● **The problem**: Go through the records and write each one out again exactly.

------------

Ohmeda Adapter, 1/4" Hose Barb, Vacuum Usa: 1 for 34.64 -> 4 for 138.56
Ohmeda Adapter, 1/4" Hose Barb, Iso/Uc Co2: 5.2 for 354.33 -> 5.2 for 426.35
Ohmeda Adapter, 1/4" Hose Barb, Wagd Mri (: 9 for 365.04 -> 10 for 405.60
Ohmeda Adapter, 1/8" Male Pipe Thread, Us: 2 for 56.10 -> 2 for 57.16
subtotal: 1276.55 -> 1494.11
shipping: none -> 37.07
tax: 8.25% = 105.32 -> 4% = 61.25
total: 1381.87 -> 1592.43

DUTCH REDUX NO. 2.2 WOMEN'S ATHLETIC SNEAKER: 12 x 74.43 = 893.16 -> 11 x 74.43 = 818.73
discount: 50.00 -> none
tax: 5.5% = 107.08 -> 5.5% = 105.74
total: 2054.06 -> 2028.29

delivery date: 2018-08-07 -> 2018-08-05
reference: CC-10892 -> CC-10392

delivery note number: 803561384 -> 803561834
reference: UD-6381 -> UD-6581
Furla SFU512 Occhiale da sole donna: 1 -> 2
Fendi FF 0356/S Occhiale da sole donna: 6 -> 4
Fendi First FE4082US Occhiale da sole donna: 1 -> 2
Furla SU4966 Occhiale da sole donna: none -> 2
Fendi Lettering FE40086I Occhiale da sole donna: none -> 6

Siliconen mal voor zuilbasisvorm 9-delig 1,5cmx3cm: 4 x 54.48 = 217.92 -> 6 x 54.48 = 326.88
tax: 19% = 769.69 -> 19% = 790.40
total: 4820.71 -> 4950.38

------------

● **Written response**:
Ohmeda Adapter, 1/4" Hose Barb, Vacuum Usa: 1 for 34.64 -> 4 for 138.56
Ohmeda Adapter, 1/4" Hose Barb, Iso/Uc Co2: 5.2 for 354.33 -> 5.2 for 426.35
Ohmeda Adapter, 1/4" Hose Barb, Wagd Mri (: 9 for 365.04 -> 10 for 405.60
Ohmeda Adapter, 1/8" Male Pipe Thread, Us: 2 for 56.10 -> 2 for 57.16
subtotal: 1276.55 -> 1494.11
shipping: none -> 37.07
tax: 8.25% = 105.32 -> 4% = 61.25
total: 1381.87 -> 1592.43

DUTCH REDUX NO. 2.2 WOMEN'S ATHLETIC SNEAKER: 12 x 74.43 = 893.16 -> 11 x 74.43 = 818.73
discount: 50.00 -> none
tax: 5.5% = 107.08 -> 5.5% = 105.74
total: 2054.06 -> 2028.29

delivery date: 2018-08-07 -> 2018-08-05
reference: CC-10892 -> CC-10392

delivery note number: 803561384 -> 803561834
reference: UD-6381 -> UD-6581
Furla SFU512 Occhiale da sole donna: 1 -> 2
Fendi FF 0356/S Occhiale da sole donna: 6 -> 4
Fendi First FE4082US Occhiale da sole donna: 1 -> 2
Furla SU4966 Occhiale da sole donna: none -> 2
Fendi Lettering FE40086I Occhiale da sole donna: none -> 6

Siliconen mal voor zuilbasisvorm 9-delig 1,5cmx3cm: 4 x 54.48 = 217.92 -> 6 x 54.48 = 326.88
tax: 19% = 769.69 -> 19% = 790.40
total: 4820.71 -> 4950.38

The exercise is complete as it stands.